(Editor's Note: This article refers to a video interview shot at Interop (News - Alert) 2010. To view TMCnet's entire library of videos from Interop and other industry shows, demonstrations and interviews in our in-house studio, visit our Video News home page.)
At the Interop 2010 show in Las Vegas, TMC's CEO Rich Tehrani had a chance to interview Voltaire's (News - Alert) Vice President of Marketing, Asaf Somekh. The company focuses on what Somekh called the "scale-out data center," and explained what they mean by "scale-out."
There's been a trend over the past few years, Somekh said, "where customers are designing and building new data centers," with hundreds and thousands of servers - he mentioned the recent news that eBay's (News - Alert) building a data center with over 15,000 servers in one center.
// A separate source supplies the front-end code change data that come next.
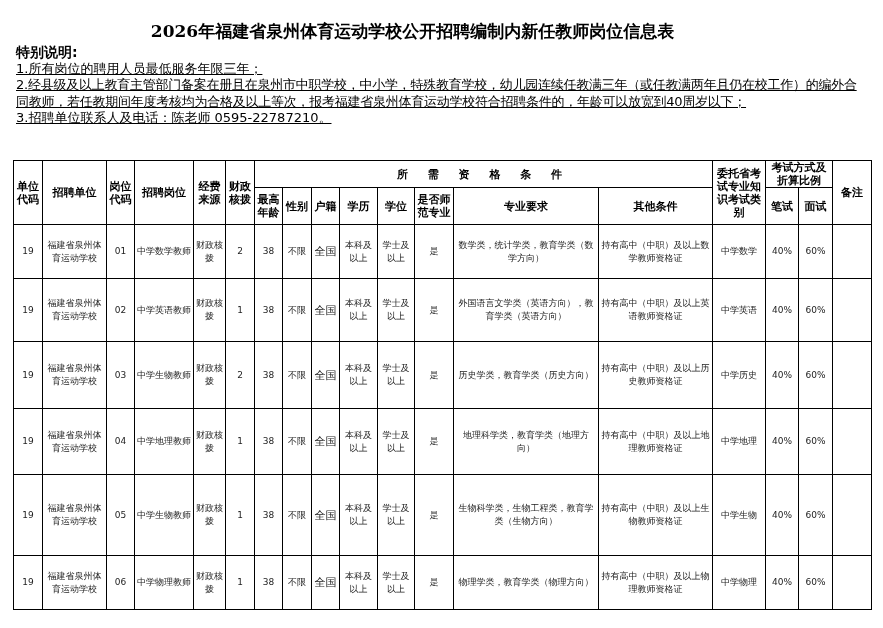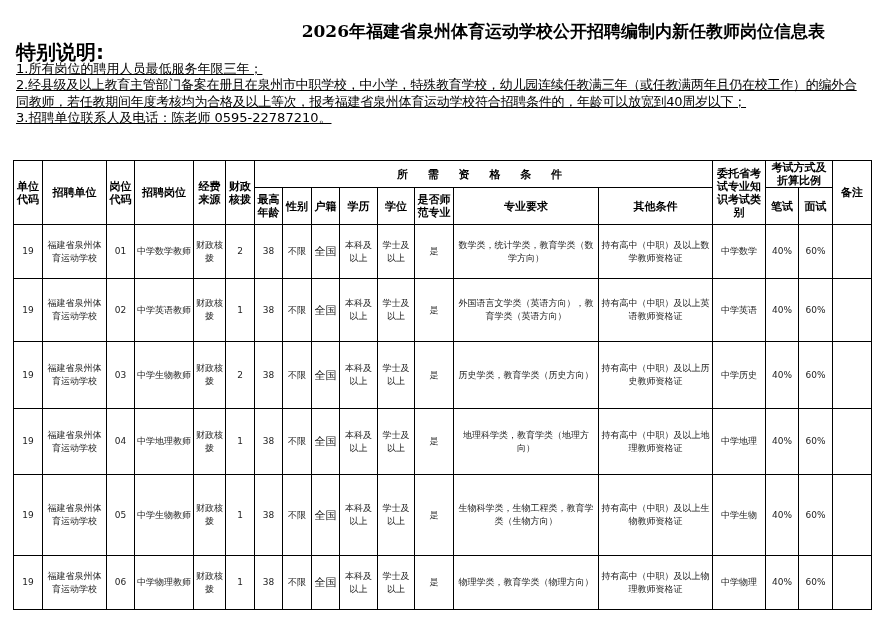--- a/index.html
+++ b/index.html
@@ -1,29 +1,29 @@
 <!DOCTYPE html>
 <html><head>
 <meta charset="utf-8">
 <style>
   html, body { margin: 0; padding: 0; background: #ffffff; }
   body {
     width: 883px; height: 628px; position: relative; overflow: hidden;
     font-family: "DejaVu Sans", sans-serif; color: #000;
   }
   .title {
-    position: absolute; left: 0; top: 18px; width: 825px; text-align: right;
+    position: absolute; left: 0; top: 18px; width: 825px; text-align: center;
     font-family: "DejaVu Serif", serif; font-weight: bold; font-size: 17px;
     letter-spacing: 0px; line-height: 26px;
   }
   .notes {
     position: absolute; left: 16px; top: 44px; width: 850px;
     font-size: 13px; line-height: 16.6px;
   }
-  .notes .heading { font-weight: bold; font-size: 20px; }
+  .notes .heading { font-weight: bold; font-size: 14px; }
   .notes .line { white-space: normal; text-decoration: underline; }
   .notes .l2 { letter-spacing: -0.25px; }
   table.jobs {
     position: absolute; left: 13px; top: 160px;
     border-collapse: collapse; table-layout: fixed;
     width: 858px;
   }
   table.jobs td, table.jobs th {
     border: 1px solid #000; text-align: center; vertical-align: middle;
     padding: 0 2px; overflow: hidden;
"We see this trend growing and growing," he said, adding that when people are building large data centers, "obviously they want to use the commodity element, basically the Intel (News - Alert)-based servers, and use them as building blocks for a data center that will scale and grow by adding more of these elements."
Obviously all of these customers use virtualization as well, he noted, "and the combination of virtualization and scale-out really changes the networking landscape." He described Voltaire's approach as "a way to build a data center that is dynamic," where if you need more resources "you add more of those commodity elements. And within the resources that you have, you can actually tunnel resources to a particular application that needs more at a particular time," or take resources from an application that is idle.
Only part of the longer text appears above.